The fourth season was released on April 1, 2020, followed the fifth season premiered on March 26, 2021, and the sixth season on September 15, 2021. Due to the COVID-19 pandemic, the fifth, sixth, and seventh season featured slight differences such as cake selections being done verbally rather than by running towards them, the rectangular judges panel being replaced by a large semi-circle, and the contestants' kitchens being socially-distanced.

On March 1, 2022, it was reported that production on the series was suspended indefinitely after crew members went to strike to secure a contract with the International Alliance of Theatrical Stage Employees. The strike saw the seventh season's episode total halved, as only four of the planned eight episodes had been filmed before the strike commenced.

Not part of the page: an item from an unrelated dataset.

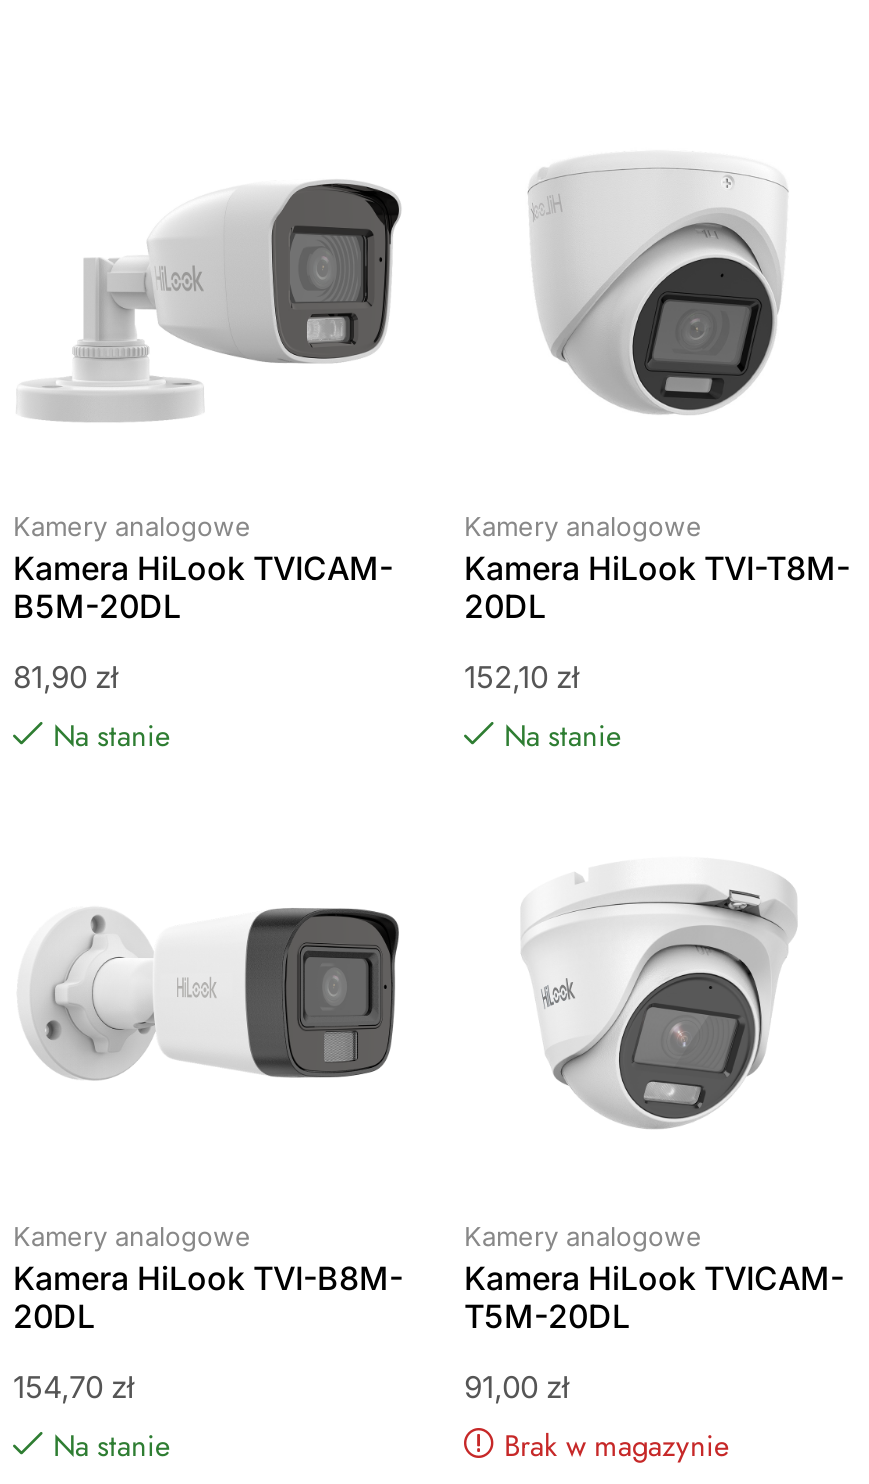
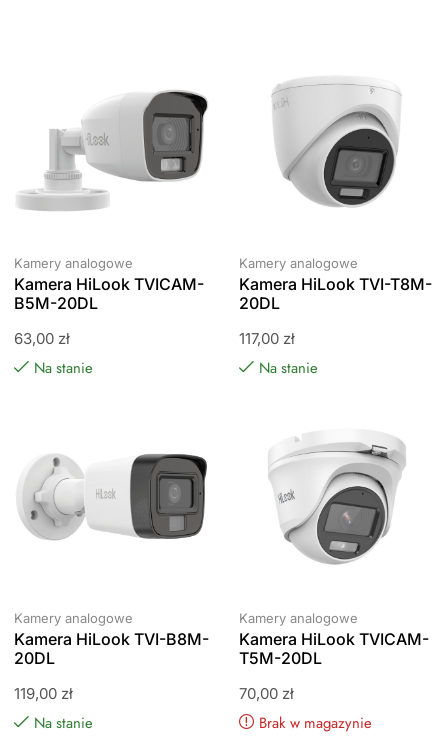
[13,658,119,696] 81,90 zł -> [14,329,70,348] 63,00 zł
[464,658,580,696] 152,10 zł -> [240,329,296,348] 117,00 zł
[13,1369,135,1407] 154,70 zł -> [14,684,73,703] 119,00 zł
[464,1369,570,1407] 91,00 zł -> [240,684,294,703] 70,00 zł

== Awards and nominations ==

Year: Award; Category; Nominee(s); Result; Ref.
2018: TCA Awards; Outstanding Achievement in Reality Programming; Nailed It!; Nominated
2019: TCA Awards; Nominated
Teen Choice Awards: Choice Summer TV Series; Nominated
Primetime Emmy Awards: Outstanding Competition Program; Nailed It!; Nominated
2020: Primetime Emmy Awards; Nominated
Primetime Creative Arts Emmy Awards: Outstanding Host for a Reality or Competition Program; Nicole Byer; Nominated
2021: Artios Awards; Casting for a Reality Series; Samantha Hanks, Shannon McCarty, and Heather Allyn; Nominated
MTV Unscripted Movie & TV Awards: Best Lifestyle Show; Nailed It!; Won
Best Host: Nicole Byer; Nominated
Primetime Emmy Awards: Outstanding Competition Program; Nailed It!; Nominated
Primetime Creative Arts Emmy Awards: Outstanding Host for a Reality or Competition Program; Nicole Byer; Nominated
Producers Guild of America Awards: Outstanding Producer of Game & Competition Television; Patrick J. Doody, Gaylen Gawlowski, Casey Kriley, Jo Sharon, Sandra Birdsong, Anika Guldstrand, Cat Sullivan, and Melissa Johnson; Nominated
TCA Awards: Outstanding Achievement in Reality Programming; Nailed It!; Nominated
2022: Primetime Emmy Awards; Outstanding Competition Program; Nailed It!; Nominated
Primetime Creative Arts Emmy Awards: Outstanding Host for a Reality or Competition Program; Nicole Byer; Nominated
2023: Primetime Creative Arts Emmy Awards; Nominated

== International versions ==
A Mexican version of the show debuted in February 2019. ¡Nailed it! México is hosted by comedian Omar Chaparro and professional chef Anna Ruiz, along with guest judges. Sylvia Weinstock appears in one episode as a guest judge. A French version of the show debuted in October 2019. C'est du gâteau! is hosted by humorist Artus and professional chef Noémie Honiat, along with guest judges. Jacques Torres appears in one episode as a judge. The Spanish version of the show, Niquelao!, debuted in October 2019, hosted by actress La Terremoto de Alcorcón and professional chef Christian Escribà, along with guest judges. A German version of the show debuted on Netflix in January 2020, hosted by actress and model Angelina Kirsch.

== Other media ==
On October 4, 2022, Netflix's game services launched a mobile game based on the series titled Nailed It! Baking Bash.